Last year I heard a song by Imogen Heap and I quickly went to grab the rest of her latest album. All her work is sonically intriguing and mixed and recorded VERY well. The fact that she is a very talented vocalist helps in the fact that her music is quite pure and not over processed. She uses subtle sounds in the background that might be overlooked by stereo setups that are sub par. However, when you listen to her music on a quality system it really brings things to life.

Flash forward to last week...My girlfriend surprised me with the new Imogen Heap album that I didn't know was coming out! So I do like I always do and set up my current favorite tower speakers and sat down for a listening session while I ripped the CD to WAV and made a duplicate in case anything happened to the original.

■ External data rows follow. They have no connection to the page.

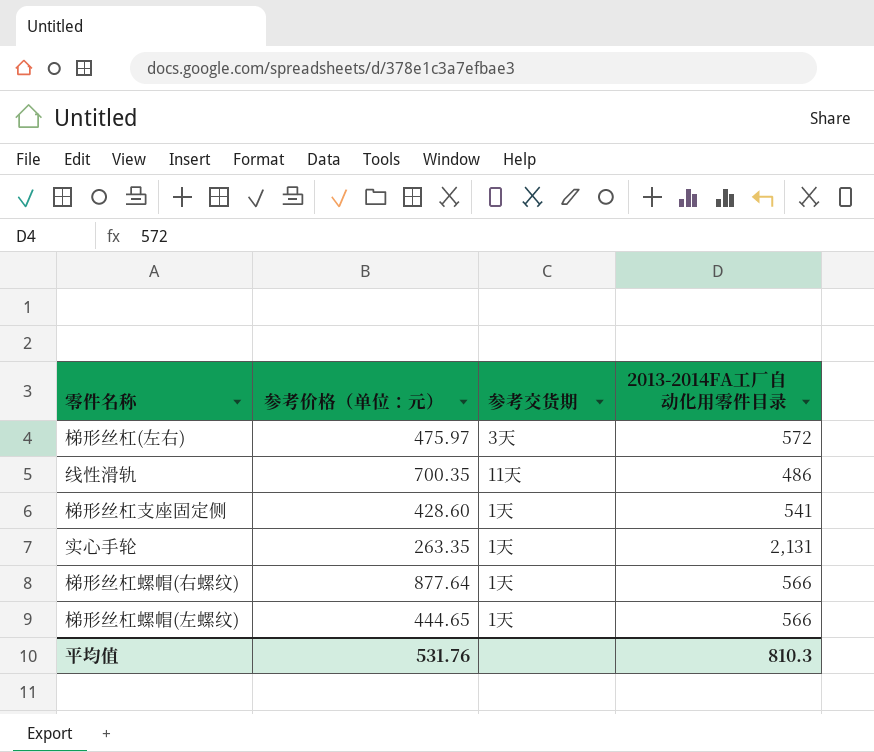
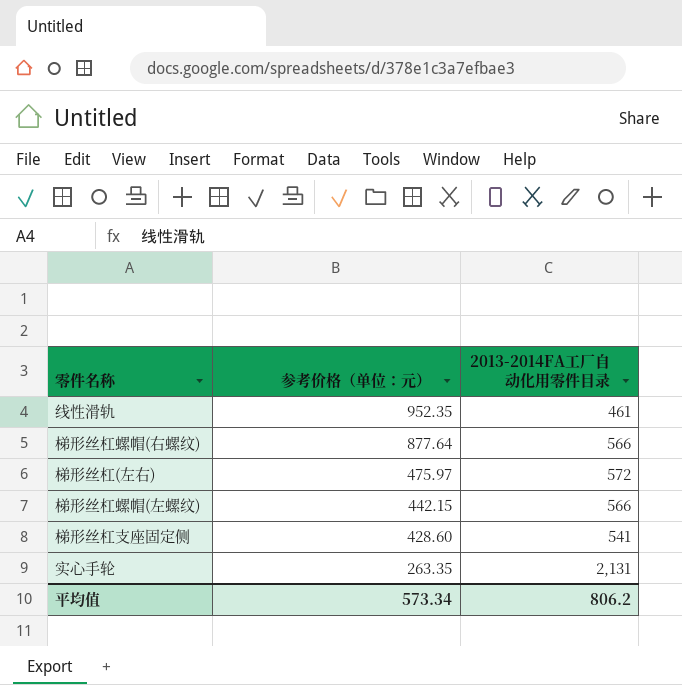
row order: none -> 参考价格（单位：元） descending
column 参考交货期 | position: 3 -> none
线性滑轨 | 参考价格（单位：元）: 700.35 -> 952.35
线性滑轨 | 2013-2014FA工厂自动化用零件目录: 486 -> 461
梯形丝杠螺帽(左螺纹) | 参考价格（单位：元）: 444.65 -> 442.15
平均值 | 参考价格（单位：元）: 531.76 -> 573.34
平均值 | 2013-2014FA工厂自动化用零件目录: 810.3 -> 806.2

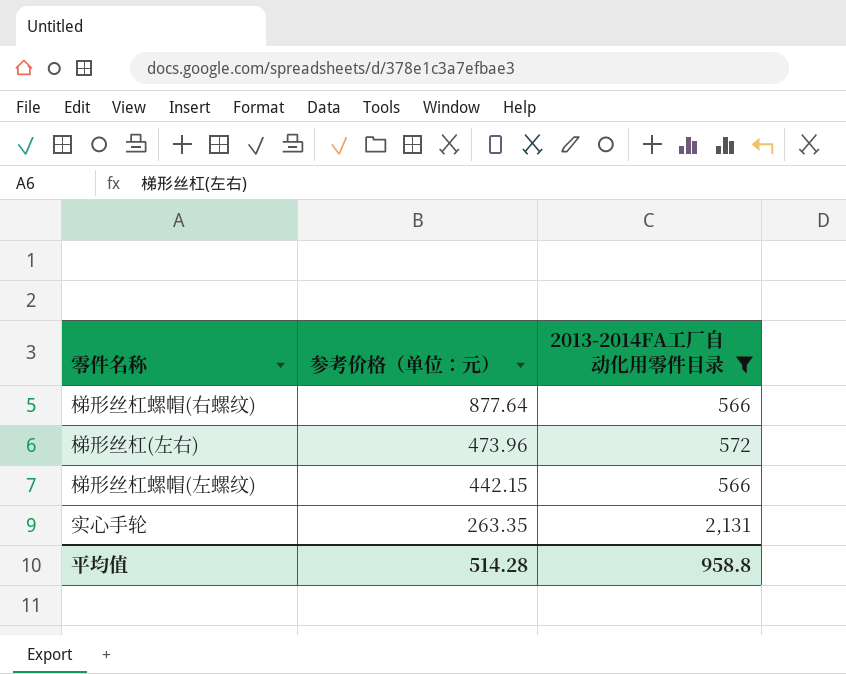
filter: none -> 2013-2014FA工厂自动化用零件目录 >= 566
梯形丝杠(左右) | 参考价格（单位：元）: 475.97 -> 473.96
平均值 | 参考价格（单位：元）: 573.34 -> 514.28
平均值 | 2013-2014FA工厂自动化用零件目录: 806.2 -> 958.8

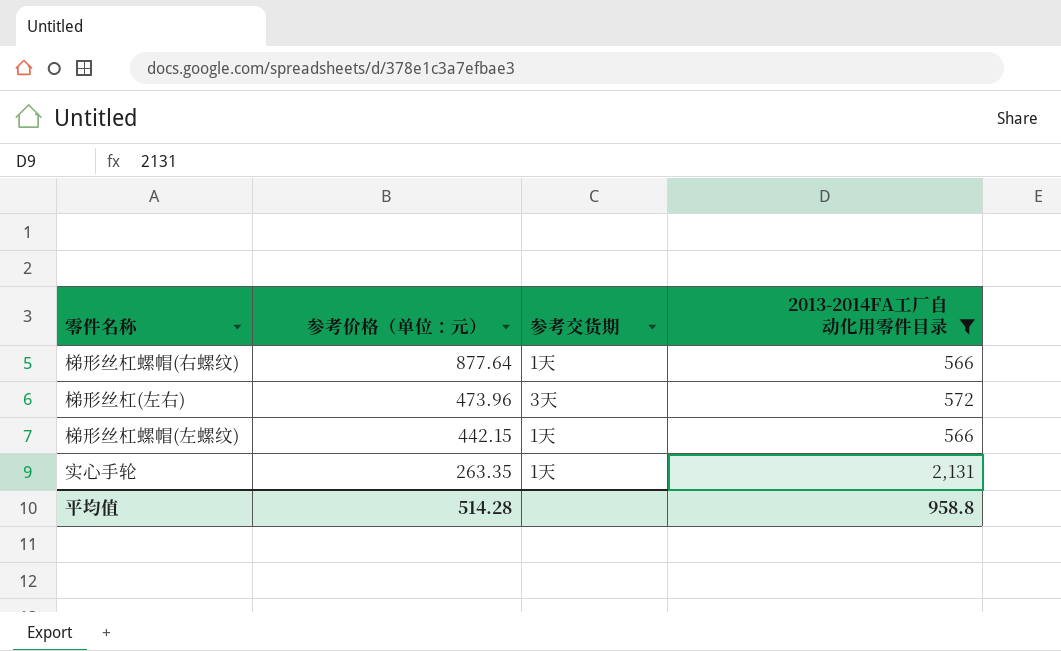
column 参考交货期 | position: none -> 3

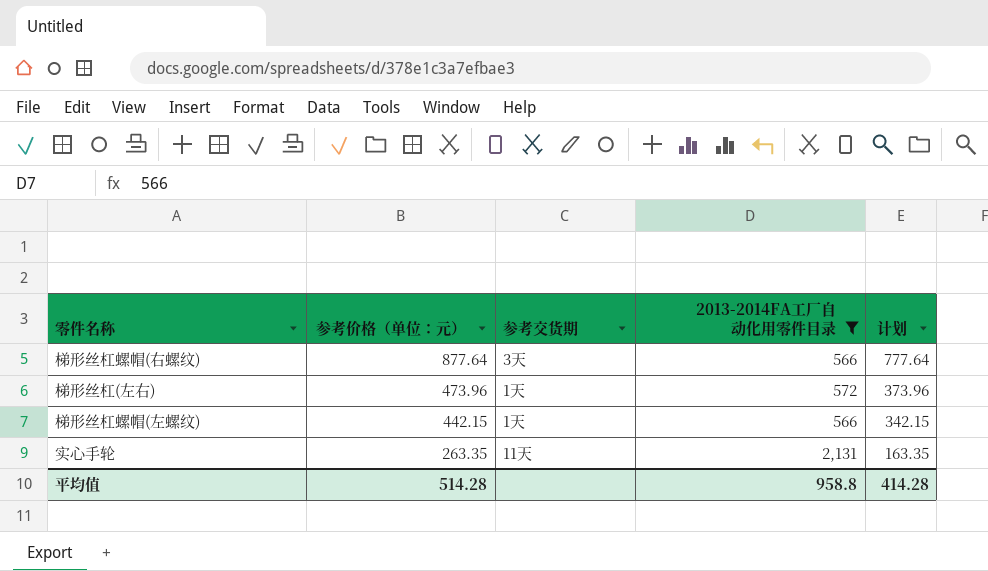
column 计划 | formula: none -> [参考价格（单位：元）] - 100
梯形丝杠螺帽(右螺纹) | 参考交货期: 1天 -> 3天
梯形丝杠(左右) | 参考交货期: 3天 -> 1天
实心手轮 | 参考交货期: 1天 -> 11天

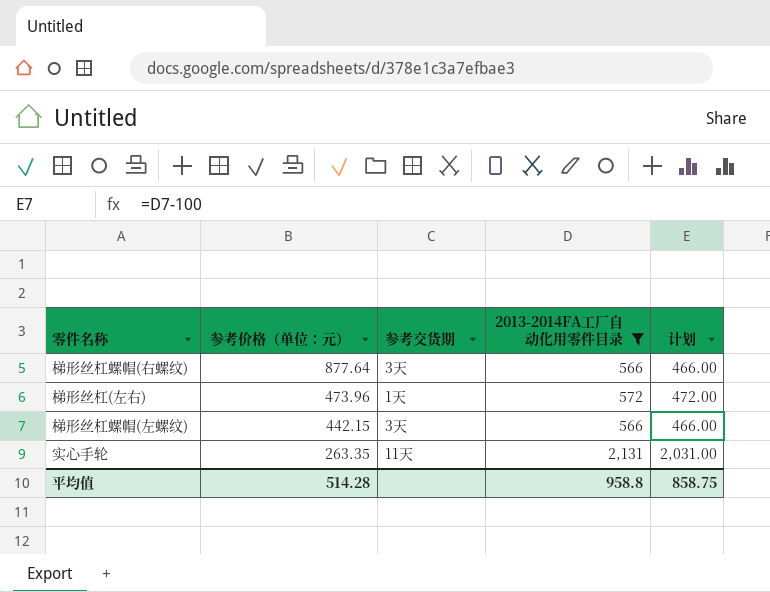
column 计划 | formula: [参考价格（单位：元）] - 100 -> [2013-2014FA工厂自动化用零件目录] - 100
梯形丝杠螺帽(左螺纹) | 参考交货期: 1天 -> 3天
平均值 | 计划: 414.28 -> 858.75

Truely fantastic...a work of art. She does things with the imaging you can only imagine. Things have a definite source and are easily definable. Noise floor? Amp hiss? Not on this disc. She's just brilliant. I highly recommend picking up a copy if you enjoy hearing some new interesting stuff.


----------



## Sonnie (Apr 11, 2006)

Sounds interesting... I will have to check her music out... thanks!


----------



## StereoClarity (Apr 22, 2008)

Her music is very different but not "out there" different. The most applicable adjective I can think of when I hear her music is "Intriguing" 

Very cool stuff IMO. It's certainly not what I usually listen to but it's quite pleasing.


----------